When Last.fm was initially created in 2002, it functioned as an internet radio station in similar fashion to Pandora and iHeartRadio. In 2005, however, the site adopted Audioscrobbler, a music recommendation system that collects data from dozens of media players and music streaming websites to craft individual user profiles that reflect musical taste and listening habbits. Last.fm has now “scrobbled” info from nearly 100 billion plays, which total more than seven million years’ worth of listening.
Unbeknownst to many Last.fm users, though, is the site’s repository of free music. It’s accessible via the “Free Music Downloads” link at the bottom of the page — or here — and offers a fairly diverse library of free music, ranging from Sufjan Stevens to The Glitch Mob. It’s an eclectic, limited, and totally free.
Rap lovers rejoice!

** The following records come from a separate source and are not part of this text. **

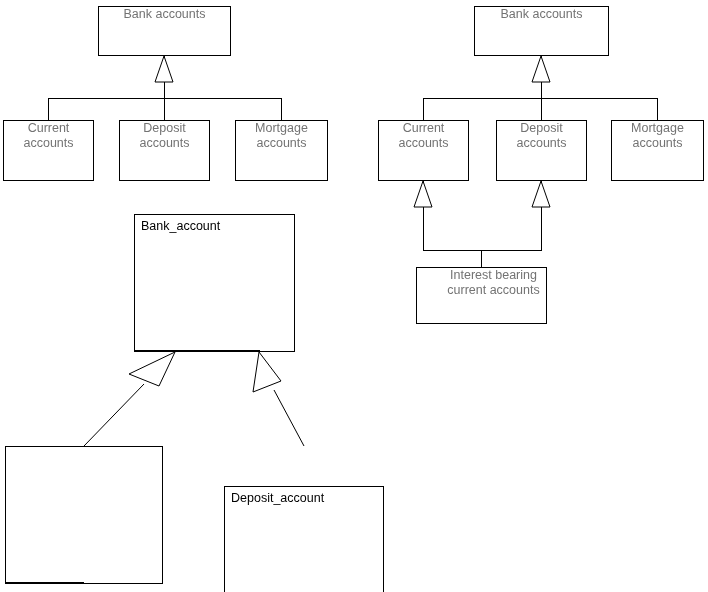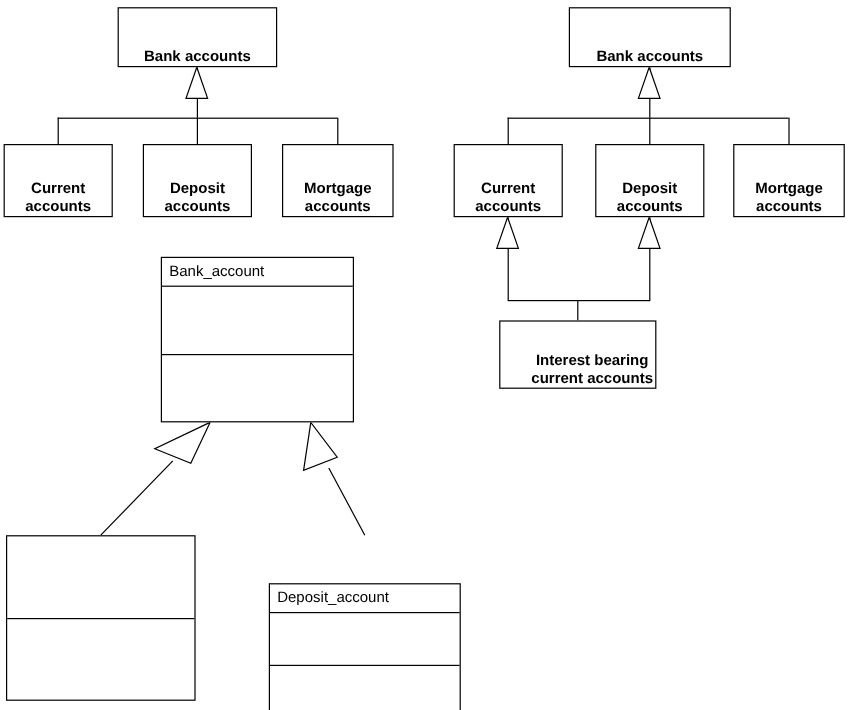--- a/index.html
+++ b/index.html
@@ -15,46 +15,45 @@
     width: 708px;
     height: 592px;
     background: #ffffff;
     overflow: hidden;
   }
   .node {
     position: absolute;
     box-sizing: border-box;
     border: 1px solid #000000;
     background: #ffffff;
-    color: #000000;
+    color: #737373;
     font-size: 12.5px;
     line-height: 15px;
     display: flex;
     flex-direction: column;
     align-items: center;
-    justify-content: flex-end;
+    justify-content: flex-start;
     text-align: center;
     white-space: pre-line;
     z-index: 3;
-    font-weight: bold;
   }
   .node .label {
     display: block;
   }
   
   .class-node {
     position: absolute;
     box-sizing: border-box;
     border: 1px solid #000000;
     background: #ffffff;
     color: #000000;
     font-size: 12.5px;
     z-index: 3;
     display: flex;
-    flex-direction: column;
+    flex-direction: row;
   }
   .class-node .title {
     box-sizing: border-box;
     border-bottom: 1px solid #000000;
     padding: 4px 6px 5px 6px;
     text-align: left;
   }
   .class-node .compartment {
     box-sizing: border-box;
     border-bottom: 1px solid #000000;

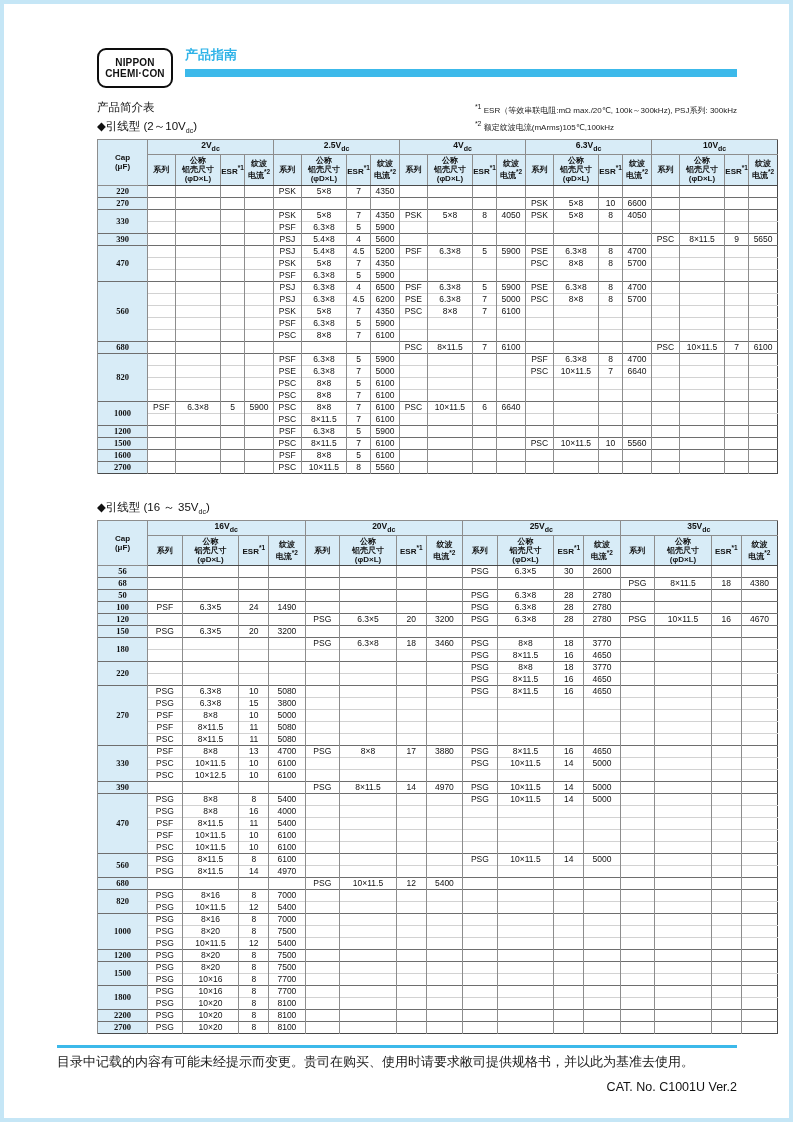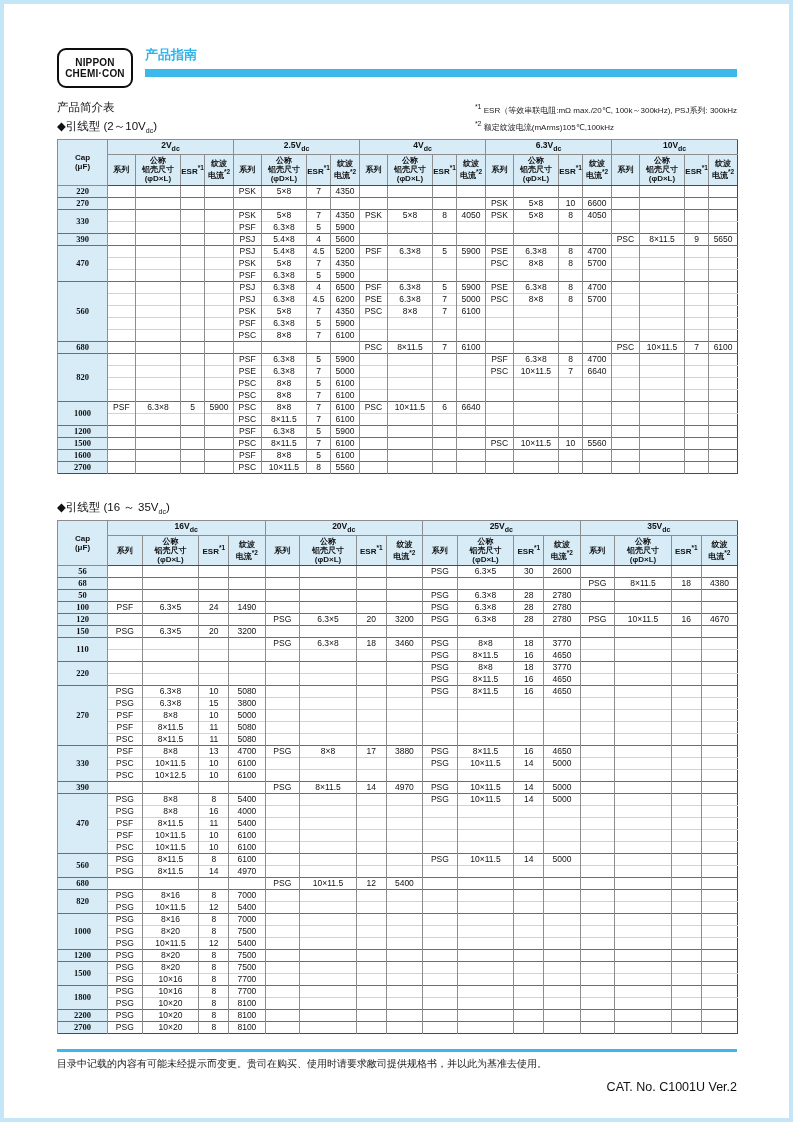--- a/index.html
+++ b/index.html
@@ -5,20 +5,21 @@
   * { box-sizing: border-box; }
   html,body { margin:0; padding:0; background:#ffffff; }
   body { font-family: "Liberation Sans", "DejaVu Sans", sans-serif; color:#111; }
 
   .page {
     position: relative;
     width: 793px; height: 1122px;
     background: #ffffff;
     border: 4px solid #c5e6f6;
     overflow: hidden;
+    padding-left: 40px;
   }
   .content { padding: 42px 52px 0 53px; }
 
   
   .header-bar { display:flex; align-items:flex-start; gap:12px; }
   .logo {
     width: 76px; height: 40px; flex: 0 0 auto;
     border: 2.5px solid #0d0d0d; border-radius: 9px;
     display:flex; flex-direction:column; align-items:center; justify-content:center;
     font-weight:bold; font-size:10px; line-height:1.15; letter-spacing:0.2px;
@@ -67,21 +68,21 @@
   .spec-table td.cap-cell {
     background: #d8ecf7; font-weight: bold; font-size: 8.5px;
     border-top: 1.3px solid #6e6e6e;
     font-family: Liberation Serif, serif;
   }
   .caption2 { margin-top: 26px; }
 
   
   .footer { position:absolute; left:53px; right:52px; bottom:24px; }
   .footer-rule { height:3px; background:#3cb9ea; }
-  .disclaimer { font-size:10px; margin-top:5px; color:#1a1a1a; }
+  .disclaimer { font-size:13px; margin-top:5px; color:#1a1a1a; }
   .cat-no { text-align:right; font-size:12.5px; margin-top:9px; color:#111; }
 </style>
 </head>
 <body>
 
 <div class="page">
   <div class="content">
 
     <div class="header-bar">
       <div class="logo">
@@ -869,21 +870,21 @@
               <td class="series-cell"></td>
               <td class="size-cell"></td>
               <td class="esr-cell"></td>
               <td class="ripple-cell"></td>
               <td class="series-cell"></td>
               <td class="size-cell"></td>
               <td class="esr-cell"></td>
               <td class="ripple-cell"></td>
             </tr>
             <tr class="row-first">
-              <td class="cap-cell" rowspan="2">110</td>
+              <td class="cap-cell" rowspan="2">180</td>
               <td class="series-cell"></td>
               <td class="size-cell"></td>
               <td class="esr-cell"></td>
               <td class="ripple-cell"></td>
               <td class="series-cell">PSG</td>
               <td class="size-cell">6.3×8</td>
               <td class="esr-cell">18</td>
               <td class="ripple-cell">3460</td>
               <td class="series-cell">PSG</td>
               <td class="size-cell">8×8</td>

Since the mid-aughts, the hip-hop community has become a veritable breeding ground for free music, much of which comes in the form of mixtapes. Some are original compilations by artists looking to cop some shine, some feature rappers freestyling over popular instrumentals from their contemporaries, and some are just drops by artists looking to reward their loyal fans with some free tunes — we’re looking at you, Curren$y.
DatPiff is also the only site on this list that consistently offers free music from mainstream artists — think Future and Drake — and remains the number one spot for fans to download new tapes, view release schedules, and listen to fan-made compilation albums. The site even features a pop-out player so you can listen before you download, as well as a news aggregator that collects stories from sites like HipHopEarly.